Facial expressions form one of the most important non-verbal communication channels. Although humans are capable of producing a wide range of facial expressions, research in psychology has almost exclusively focused on the so-called basic, emotional expressions (anger, disgust, fear, happy, sad, and surprise). Research into the full range of communicative expressions, however, may be prohibitive due to the large number of stimuli required for testing. Here, we conducted both a lab-based and an online, crowd-sourcing study in which participants rated videos of communicative facial expressions according to 13 evaluative dimensions (arousal, audience, dominance, dynamics, empathy, familiarity, masculinity, naturalness, persuasiveness, politeness, predictability, sincerity, and valence).
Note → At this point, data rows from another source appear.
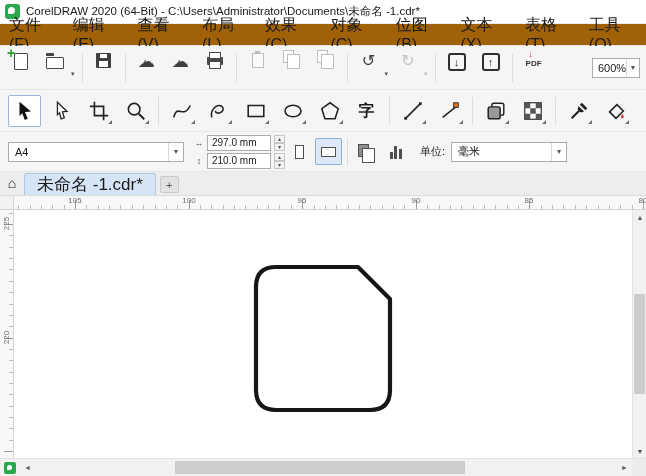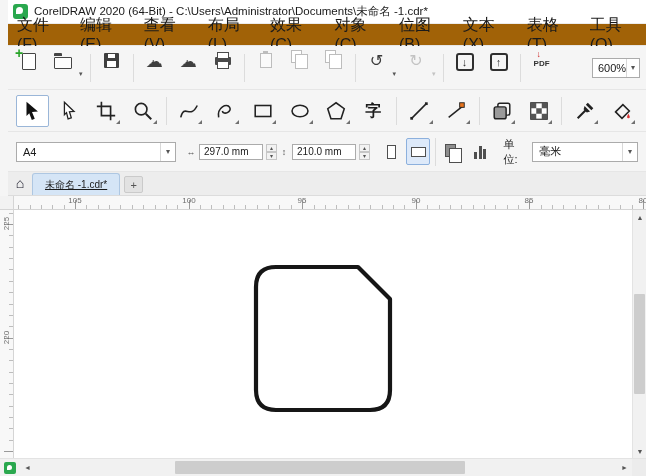"CorelDRAW 2020 (64-Bit) -" .bar { left: 8px -> 0 }
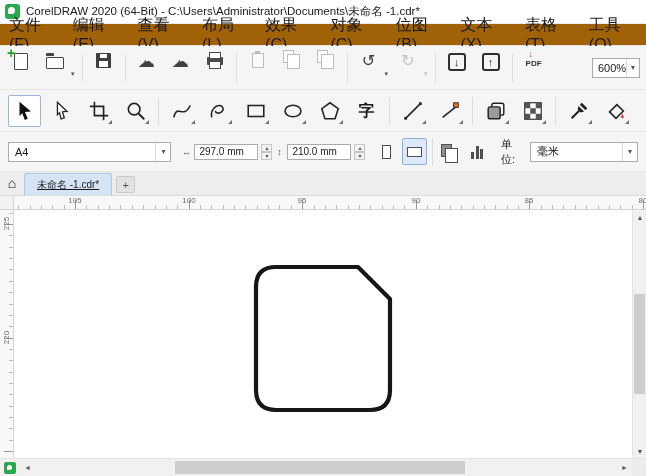"297.0 mm" .dim-block { flex-direction: row -> column; margin-right: 8px -> 0 }
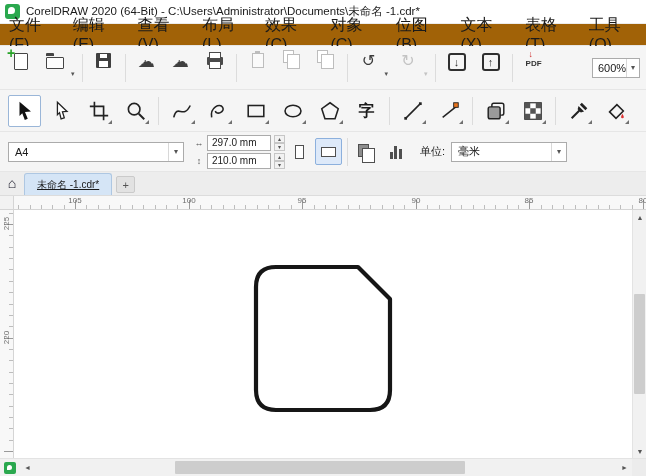"未命名 -1.cdr*" .doc-tab { font-size: 10px -> 17px; text-decoration: underline -> none }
Twenty-seven different facial expressions displayed by 6 actors were selected from the KU FacialExpression-Database (Shin et al., 2012) as stimuli. For the lab-based experiment, 20 participants rated all 162 (randomized) video stimuli. The crowd-sourced experiment was run on Amazon Mechanical-Turk with 423 participants, selected as to gather a total of 20 ratings per stimulus. Within-group reliability was high for both groups (r_Lab=.772, r_Mturk=.727 averaged across 13 dimensions), with valence, arousal, politeness, and dynamics being highly reliable measures (r>.8), whereas masculinity, predictability, and naturalness where comparatively less reliable (.3<r<.6). Importantly, across-group correlations showed a highly similar pattern. Our results first show that it is feasible to conduct large-scale rating experiments using crowdsourcing stimuli. Additionally, the ratings paint a complex picture of how facial expressions are evaluated. Future studies will use dimensionality analyses to further investigate the full space of human communicative expressions.